**TASK INSTRUCTIONS:** Would you write out the lines below exactly, from the one containing "column částka Kč | position: none -> 2" to the very last, but without the pictures?

(Structured diff data)
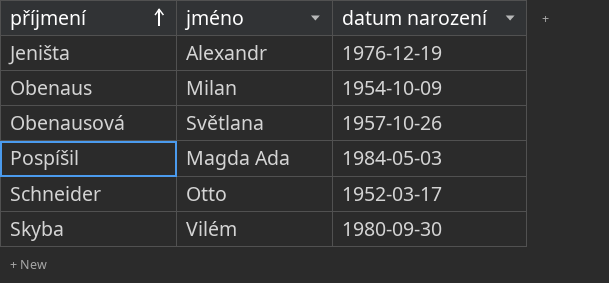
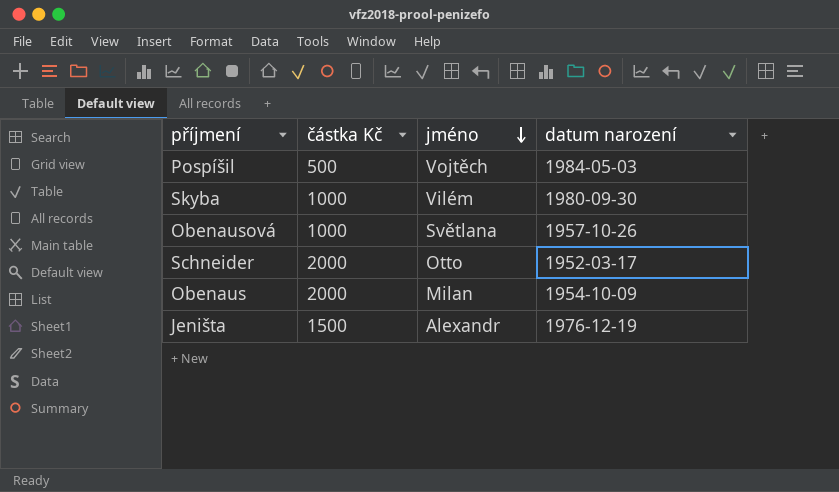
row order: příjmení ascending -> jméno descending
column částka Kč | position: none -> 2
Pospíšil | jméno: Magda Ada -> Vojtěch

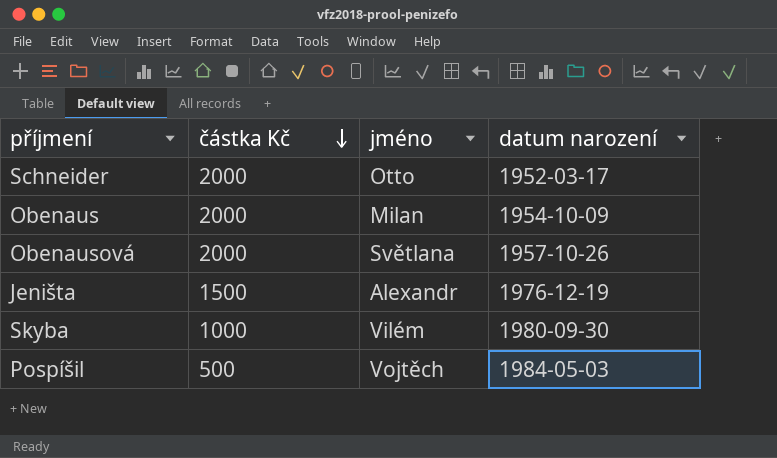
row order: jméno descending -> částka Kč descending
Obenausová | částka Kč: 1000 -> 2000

**RESULT OF THE TASK:**
column částka Kč | position: none -> 2
Pospíšil | jméno: Magda Ada -> Vojtěch

row order: jméno descending -> částka Kč descending
Obenausová | částka Kč: 1000 -> 2000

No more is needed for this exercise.